La partie de 1ère part et la partie de 5e part mettront par écrit la nature et les conditions des services qui seront fournis, le tout devant être à la satisfaction de la partie de 5e part.

[13] L’appelant donne comme explication de ce paiement en partie prix d’achat et en partie prix de services que lui-même aurait préféré être payé comptant. C’est la meilleure entente qu’il a pu négocier et il considère que quant à lui il n’avait aucun avantage fiscal à avoir procédé de cette façon. Il admet qu’il est certain que s’il n’y avait pas eu de contrat de consultation, il n’aurait pas accepté la vente des actions.
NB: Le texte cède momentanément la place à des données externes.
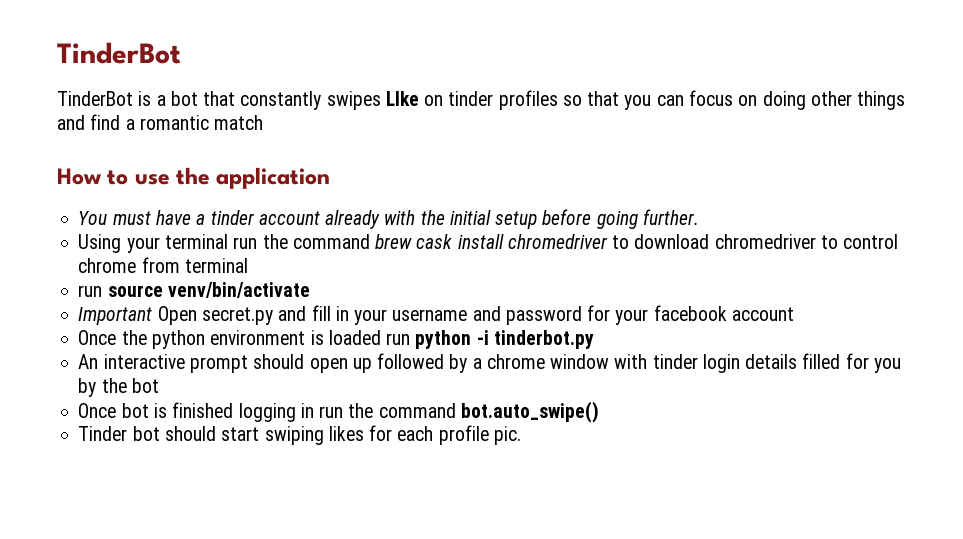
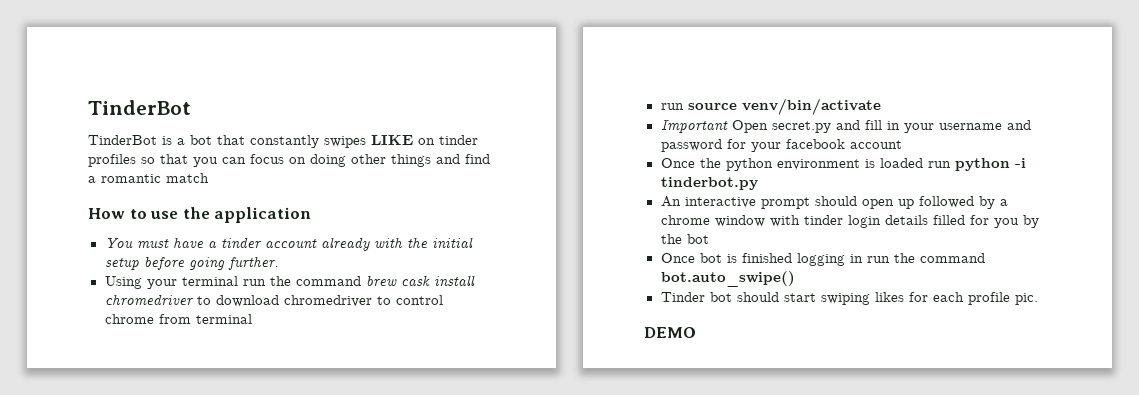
- TinderBot is a bot that constantly swipes LIke on tinder profiles so that you can focus on doing other things and find a romantic match
+ TinderBot is a bot that constantly swipes LIKE on tinder profiles so that you can focus on doing other things and find a romantic match
+ DEMO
[14] Le paiement en services donne lieu à des explications confuses. D’une part, l’appelant dit qu’il croit que monsieur Lacaille voulait garder son expertise puisque tout avait été préparé par Navimex et que Navimex connaissait l’aspect opérationnel du transport maritime tant physique qu’administratif. Il rappelle que monsieur Lacaille, le président de Vermonbec, ne connaissait pas le domaine maritime. L’expertise se trouvait chez Navimex.

[15] D’autre part, il dit également qu’immédiatement après l’achat des actions de l’appelant par Vermonbec, Relais Nordik Inc. a recruté les deux principaux employés de Navimex ce qui a fait que par la suite il était difficile pour Navimex de rendre ses services de consultation. De plus, l’appelant dit que Groupe Desgagnés a été, durant la première année d’exécution du contrat, le conseiller de Relais Nordik Inc. et non Navimex.

[16] L’appelant confirme que monsieur Guy Gagnon a reçu 25 pour cent de ce qui découlait du contrat de consultation puisqu’il détenait 25 pour cent des actions acquises ce qui rend difficile l’explication du contrat de services valide. L’appelant explique alors que monsieur Gagnon aurait fourni son expertise à Navimex bien qu’il n’était pas un employé de Navimex.

[17] Au début, Navimex a été payé pour le contrat de consultation sans fournir de services. Mais, dans l’année qui a suivi la vente des actions de l’appelant, Groupe Desgagnés a acquis Relais Nordik Inc. Relais Nordik Inc. a cessé les paiements relatifs au contrat de services et a intenté une action en annulation du contrat de consultation au motif de manque de loyauté du consultant.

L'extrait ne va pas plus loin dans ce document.